The Shape of Blackness announced the launch of its virtual art exhibition and media campaign featuring Black artists from South Africa and Oakland, CA comparing their perspective on Blackness, Race, and Identity in 2021. The exhibit features 11 visual artists, 5 from South Africa and 6 from Oakland, who created work in response to the question: “When you look at contemporary Blackness, what do you see?”
Created by Cedric Brown of the Atlantic Fellows for Racial Equity, The Shape of Blackness exhibition engages perspectives on the Black experience— past, present, and future— to engage artists in a transnational conversation through visual art. Participating artists include Theko Boshomane, Tshepiso Moropa, Lebohang Motaung, Lebo Thoka, and Helena Uambembe from South Africa; and Aaron Beitia, Courageous, Nicole Dixon, Michon Sanders, Brette Sims, and Abba Yahudah from the United States. Brown partnered with curators Trevor Parham of Oakstop to select the Oakland artists and with Johannesburg-based Odysseus Shirindza to select the South African artists.
“SHAPE provides an opportunity to delve into a conversation, in a nuanced way through visual art, to change negative perceptions that are ingrained in our communities, whether on the Continent or in the Diaspora,” said Shirindza. “SHAPE redirects that thinking and recreates positive images about Blackness and interconnectedness and Black people globally.”
The exhibit is powered by the virtual gallery platform, Exhibbit, which offers a 3D art gallery environment allowing anyone in the world to move around the gallery space to view artwork, read artist statements, and learn more about the art or artists through the SHAPE website. SHAPE also offers viewers a chance to respond to the exhibit and join the conversation via comments on the SHAPE website. The website also serves as a platform for an ongoing media campaign featuring videos of the artists and organizers delving deeper into the topic of Blackness, comparing perspectives across continents. The conversation coincides with a slew of racially charged events in 2020 and 2021, spanning the impact of the pandemic on Black communities to the murder of George Floyd to the election of Kamala Harris.
“Events in the last year put race-based inequality squarely in the global spotlight,” said Parham. “We’re finally being seen and heard in ways that we haven’t in a long time, both by our own people and by the rest of the world. SHAPE addresses this contemporary Black interpretive experience, which is needed, useful, and of interest in this virtuous and vicious cycle of heightened awareness.”
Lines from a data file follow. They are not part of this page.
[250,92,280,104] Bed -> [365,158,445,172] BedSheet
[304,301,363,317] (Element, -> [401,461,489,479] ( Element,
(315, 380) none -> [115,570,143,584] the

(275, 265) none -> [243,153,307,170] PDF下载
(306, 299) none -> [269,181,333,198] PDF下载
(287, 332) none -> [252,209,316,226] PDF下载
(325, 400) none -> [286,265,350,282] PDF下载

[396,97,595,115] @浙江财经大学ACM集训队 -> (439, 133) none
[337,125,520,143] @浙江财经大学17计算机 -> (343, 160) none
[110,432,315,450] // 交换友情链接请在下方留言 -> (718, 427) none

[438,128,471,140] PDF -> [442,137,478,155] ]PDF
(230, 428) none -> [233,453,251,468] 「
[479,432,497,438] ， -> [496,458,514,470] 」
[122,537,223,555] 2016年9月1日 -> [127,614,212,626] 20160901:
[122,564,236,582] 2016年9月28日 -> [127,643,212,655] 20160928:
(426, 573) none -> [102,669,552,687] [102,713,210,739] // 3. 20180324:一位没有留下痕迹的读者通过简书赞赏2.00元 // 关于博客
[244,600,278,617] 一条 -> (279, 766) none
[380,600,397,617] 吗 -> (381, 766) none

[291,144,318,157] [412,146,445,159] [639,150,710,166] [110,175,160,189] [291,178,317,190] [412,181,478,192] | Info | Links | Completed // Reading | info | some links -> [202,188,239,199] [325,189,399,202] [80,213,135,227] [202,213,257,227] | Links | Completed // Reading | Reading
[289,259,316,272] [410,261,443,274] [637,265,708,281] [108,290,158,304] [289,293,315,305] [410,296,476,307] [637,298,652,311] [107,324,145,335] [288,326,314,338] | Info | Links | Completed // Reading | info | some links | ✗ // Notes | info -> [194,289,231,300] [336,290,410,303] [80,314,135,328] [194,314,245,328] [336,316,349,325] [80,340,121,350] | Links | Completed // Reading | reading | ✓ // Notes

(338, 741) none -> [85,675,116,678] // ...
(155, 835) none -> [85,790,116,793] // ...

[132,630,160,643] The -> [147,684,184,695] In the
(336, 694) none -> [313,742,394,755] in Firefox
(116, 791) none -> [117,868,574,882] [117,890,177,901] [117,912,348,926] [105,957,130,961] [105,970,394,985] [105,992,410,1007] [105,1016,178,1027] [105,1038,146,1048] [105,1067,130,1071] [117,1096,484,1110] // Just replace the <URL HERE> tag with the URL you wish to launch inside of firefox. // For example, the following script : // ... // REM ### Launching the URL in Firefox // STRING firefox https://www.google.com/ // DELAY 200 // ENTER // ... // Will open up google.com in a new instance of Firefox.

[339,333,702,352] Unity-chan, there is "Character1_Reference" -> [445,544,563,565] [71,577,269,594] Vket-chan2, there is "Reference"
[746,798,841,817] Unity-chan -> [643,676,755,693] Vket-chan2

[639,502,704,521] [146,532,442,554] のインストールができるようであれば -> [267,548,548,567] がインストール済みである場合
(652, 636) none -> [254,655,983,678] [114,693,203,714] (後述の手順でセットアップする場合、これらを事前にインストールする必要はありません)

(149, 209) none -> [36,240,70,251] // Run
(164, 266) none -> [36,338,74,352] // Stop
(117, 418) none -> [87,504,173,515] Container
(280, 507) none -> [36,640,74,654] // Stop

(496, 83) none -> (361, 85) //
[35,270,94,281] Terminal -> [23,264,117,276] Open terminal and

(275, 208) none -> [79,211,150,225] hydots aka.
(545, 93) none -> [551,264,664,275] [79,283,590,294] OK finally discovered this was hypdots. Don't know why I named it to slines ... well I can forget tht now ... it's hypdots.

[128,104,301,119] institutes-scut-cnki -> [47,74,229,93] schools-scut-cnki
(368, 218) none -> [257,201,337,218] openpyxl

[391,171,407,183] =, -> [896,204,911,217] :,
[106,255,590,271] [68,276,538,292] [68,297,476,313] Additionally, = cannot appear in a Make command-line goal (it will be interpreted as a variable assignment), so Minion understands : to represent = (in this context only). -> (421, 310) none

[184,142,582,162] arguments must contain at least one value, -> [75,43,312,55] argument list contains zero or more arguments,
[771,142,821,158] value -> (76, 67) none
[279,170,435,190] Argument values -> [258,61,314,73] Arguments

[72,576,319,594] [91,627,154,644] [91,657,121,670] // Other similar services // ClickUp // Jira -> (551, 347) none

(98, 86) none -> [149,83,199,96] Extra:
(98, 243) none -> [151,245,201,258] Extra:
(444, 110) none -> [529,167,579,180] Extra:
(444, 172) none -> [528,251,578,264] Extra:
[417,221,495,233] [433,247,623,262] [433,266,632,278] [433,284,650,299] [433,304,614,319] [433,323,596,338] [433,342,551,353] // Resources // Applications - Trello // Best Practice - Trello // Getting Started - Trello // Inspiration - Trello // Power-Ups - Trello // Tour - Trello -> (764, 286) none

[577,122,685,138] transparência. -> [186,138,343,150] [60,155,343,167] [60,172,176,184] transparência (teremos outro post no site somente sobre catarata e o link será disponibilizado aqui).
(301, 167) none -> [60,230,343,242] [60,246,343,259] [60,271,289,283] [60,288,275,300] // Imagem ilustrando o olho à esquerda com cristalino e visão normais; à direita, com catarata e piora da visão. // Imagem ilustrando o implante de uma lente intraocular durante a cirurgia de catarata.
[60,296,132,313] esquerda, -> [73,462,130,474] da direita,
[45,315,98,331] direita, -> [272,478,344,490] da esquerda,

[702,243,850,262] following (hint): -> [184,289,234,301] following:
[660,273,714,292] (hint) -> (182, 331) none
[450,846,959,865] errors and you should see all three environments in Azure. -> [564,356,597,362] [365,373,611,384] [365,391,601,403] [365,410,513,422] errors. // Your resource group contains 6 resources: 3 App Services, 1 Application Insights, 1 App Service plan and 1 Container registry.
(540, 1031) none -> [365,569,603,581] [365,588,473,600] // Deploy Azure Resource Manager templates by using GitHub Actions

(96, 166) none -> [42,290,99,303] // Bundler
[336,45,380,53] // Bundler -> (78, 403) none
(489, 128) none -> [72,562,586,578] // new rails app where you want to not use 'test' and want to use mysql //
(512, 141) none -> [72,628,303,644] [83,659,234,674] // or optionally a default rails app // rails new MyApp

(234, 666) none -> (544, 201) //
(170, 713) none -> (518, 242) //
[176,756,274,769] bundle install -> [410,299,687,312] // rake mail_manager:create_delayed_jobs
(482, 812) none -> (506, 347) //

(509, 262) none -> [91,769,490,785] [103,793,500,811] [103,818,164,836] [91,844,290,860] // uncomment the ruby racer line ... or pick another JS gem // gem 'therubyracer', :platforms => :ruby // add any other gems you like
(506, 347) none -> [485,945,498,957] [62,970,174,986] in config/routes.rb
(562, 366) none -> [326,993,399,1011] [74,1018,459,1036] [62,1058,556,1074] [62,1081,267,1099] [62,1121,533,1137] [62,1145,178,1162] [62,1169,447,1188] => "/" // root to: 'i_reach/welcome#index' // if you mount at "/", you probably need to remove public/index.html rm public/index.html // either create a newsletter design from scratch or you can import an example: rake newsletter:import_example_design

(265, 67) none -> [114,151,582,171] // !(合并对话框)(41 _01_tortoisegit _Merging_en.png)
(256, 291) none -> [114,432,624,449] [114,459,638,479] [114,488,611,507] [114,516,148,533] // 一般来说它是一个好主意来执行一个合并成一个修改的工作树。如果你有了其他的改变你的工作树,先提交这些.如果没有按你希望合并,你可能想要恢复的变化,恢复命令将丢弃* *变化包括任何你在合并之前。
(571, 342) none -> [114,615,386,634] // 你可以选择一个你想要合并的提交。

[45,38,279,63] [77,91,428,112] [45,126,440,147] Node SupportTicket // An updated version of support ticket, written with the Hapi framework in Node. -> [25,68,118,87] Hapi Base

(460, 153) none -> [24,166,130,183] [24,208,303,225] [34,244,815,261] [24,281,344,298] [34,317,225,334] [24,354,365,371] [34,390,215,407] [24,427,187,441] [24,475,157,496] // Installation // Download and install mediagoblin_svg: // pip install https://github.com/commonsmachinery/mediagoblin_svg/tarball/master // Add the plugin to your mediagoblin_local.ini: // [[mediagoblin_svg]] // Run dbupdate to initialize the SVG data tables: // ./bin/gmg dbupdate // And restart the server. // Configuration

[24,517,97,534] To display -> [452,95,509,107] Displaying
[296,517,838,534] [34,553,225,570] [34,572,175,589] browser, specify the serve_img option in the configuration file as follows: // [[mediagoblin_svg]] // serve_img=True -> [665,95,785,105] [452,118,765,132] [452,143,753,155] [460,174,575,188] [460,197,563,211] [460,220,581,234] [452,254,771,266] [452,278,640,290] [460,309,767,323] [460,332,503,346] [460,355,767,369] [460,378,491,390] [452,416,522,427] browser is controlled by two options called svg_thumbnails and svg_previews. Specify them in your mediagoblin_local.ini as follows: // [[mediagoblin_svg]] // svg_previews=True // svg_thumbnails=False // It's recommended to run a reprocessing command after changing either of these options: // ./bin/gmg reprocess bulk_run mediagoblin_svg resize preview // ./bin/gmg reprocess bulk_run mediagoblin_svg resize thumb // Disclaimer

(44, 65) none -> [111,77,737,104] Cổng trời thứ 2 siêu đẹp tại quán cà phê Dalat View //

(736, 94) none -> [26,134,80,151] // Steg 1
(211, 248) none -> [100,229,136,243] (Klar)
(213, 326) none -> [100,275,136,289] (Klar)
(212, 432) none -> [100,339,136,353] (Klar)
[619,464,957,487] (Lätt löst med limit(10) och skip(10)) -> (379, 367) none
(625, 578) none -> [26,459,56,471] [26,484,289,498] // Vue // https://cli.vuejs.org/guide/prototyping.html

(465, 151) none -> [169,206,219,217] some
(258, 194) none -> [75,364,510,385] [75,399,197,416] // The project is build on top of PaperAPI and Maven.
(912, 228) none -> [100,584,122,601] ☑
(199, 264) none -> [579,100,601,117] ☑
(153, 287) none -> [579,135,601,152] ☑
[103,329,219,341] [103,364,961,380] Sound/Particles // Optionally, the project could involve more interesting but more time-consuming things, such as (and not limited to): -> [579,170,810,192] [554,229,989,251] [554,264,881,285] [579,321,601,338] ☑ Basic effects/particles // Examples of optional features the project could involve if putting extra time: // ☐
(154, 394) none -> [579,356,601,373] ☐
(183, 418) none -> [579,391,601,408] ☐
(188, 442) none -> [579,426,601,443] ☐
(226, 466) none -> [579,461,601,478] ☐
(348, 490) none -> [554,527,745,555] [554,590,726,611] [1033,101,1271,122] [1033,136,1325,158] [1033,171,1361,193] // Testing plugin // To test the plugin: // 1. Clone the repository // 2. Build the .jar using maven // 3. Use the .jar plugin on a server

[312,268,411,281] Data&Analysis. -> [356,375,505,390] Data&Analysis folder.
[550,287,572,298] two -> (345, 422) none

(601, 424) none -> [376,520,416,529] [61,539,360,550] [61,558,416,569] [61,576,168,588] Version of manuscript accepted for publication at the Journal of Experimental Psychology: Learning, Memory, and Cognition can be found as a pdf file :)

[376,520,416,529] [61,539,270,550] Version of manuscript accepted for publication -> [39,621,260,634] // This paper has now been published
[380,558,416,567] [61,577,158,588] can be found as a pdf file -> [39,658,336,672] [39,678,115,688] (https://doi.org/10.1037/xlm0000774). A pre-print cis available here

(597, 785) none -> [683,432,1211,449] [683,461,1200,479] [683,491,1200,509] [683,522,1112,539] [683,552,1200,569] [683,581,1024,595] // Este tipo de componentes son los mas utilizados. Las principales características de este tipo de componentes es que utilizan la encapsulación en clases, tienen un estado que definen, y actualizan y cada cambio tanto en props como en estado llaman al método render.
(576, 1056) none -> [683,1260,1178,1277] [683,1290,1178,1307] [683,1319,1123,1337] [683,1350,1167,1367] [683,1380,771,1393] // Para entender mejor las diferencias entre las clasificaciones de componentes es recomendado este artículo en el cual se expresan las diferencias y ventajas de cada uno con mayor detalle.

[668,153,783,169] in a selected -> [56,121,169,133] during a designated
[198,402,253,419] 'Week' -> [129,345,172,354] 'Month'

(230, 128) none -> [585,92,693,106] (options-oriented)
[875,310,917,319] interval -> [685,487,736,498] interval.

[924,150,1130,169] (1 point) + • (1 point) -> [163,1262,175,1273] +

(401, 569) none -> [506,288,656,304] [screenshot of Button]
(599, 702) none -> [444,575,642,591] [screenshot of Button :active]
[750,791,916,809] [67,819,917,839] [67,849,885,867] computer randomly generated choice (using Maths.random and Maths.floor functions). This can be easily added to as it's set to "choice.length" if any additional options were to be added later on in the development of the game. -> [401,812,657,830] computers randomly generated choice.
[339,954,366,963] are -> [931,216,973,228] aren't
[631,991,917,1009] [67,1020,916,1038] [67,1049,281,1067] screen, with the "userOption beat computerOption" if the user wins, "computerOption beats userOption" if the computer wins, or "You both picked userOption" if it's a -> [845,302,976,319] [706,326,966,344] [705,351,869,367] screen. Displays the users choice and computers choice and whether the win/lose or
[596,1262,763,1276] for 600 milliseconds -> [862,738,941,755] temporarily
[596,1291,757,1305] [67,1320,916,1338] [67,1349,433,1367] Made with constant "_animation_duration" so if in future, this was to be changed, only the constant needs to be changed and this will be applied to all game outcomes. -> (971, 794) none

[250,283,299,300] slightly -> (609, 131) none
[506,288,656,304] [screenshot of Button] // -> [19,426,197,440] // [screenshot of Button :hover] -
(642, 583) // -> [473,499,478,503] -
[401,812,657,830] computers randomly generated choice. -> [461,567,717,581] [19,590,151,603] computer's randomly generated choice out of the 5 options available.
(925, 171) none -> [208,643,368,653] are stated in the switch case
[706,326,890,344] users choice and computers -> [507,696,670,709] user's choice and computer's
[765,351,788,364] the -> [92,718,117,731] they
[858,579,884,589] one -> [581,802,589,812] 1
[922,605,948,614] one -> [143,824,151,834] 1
In choosing South Africa and the US, SHAPE seeks perspectives and a dialogue from the global north and south, Black majority and Black “minority” nations with similar historical contexts— the rise from the boot heel of anti-Black state oppression, and an historical transAtlantic alliance throughout Civil Rights/Black Power and anti-Apartheid resistance movements; the presence of immigrant populations from elsewhere in the diaspora and the occasional accompanying tensions between “us” and “them”; and the continued undermining of Black progress due to persistent inequities and discrimination, regardless of the skin color of the perpetrator.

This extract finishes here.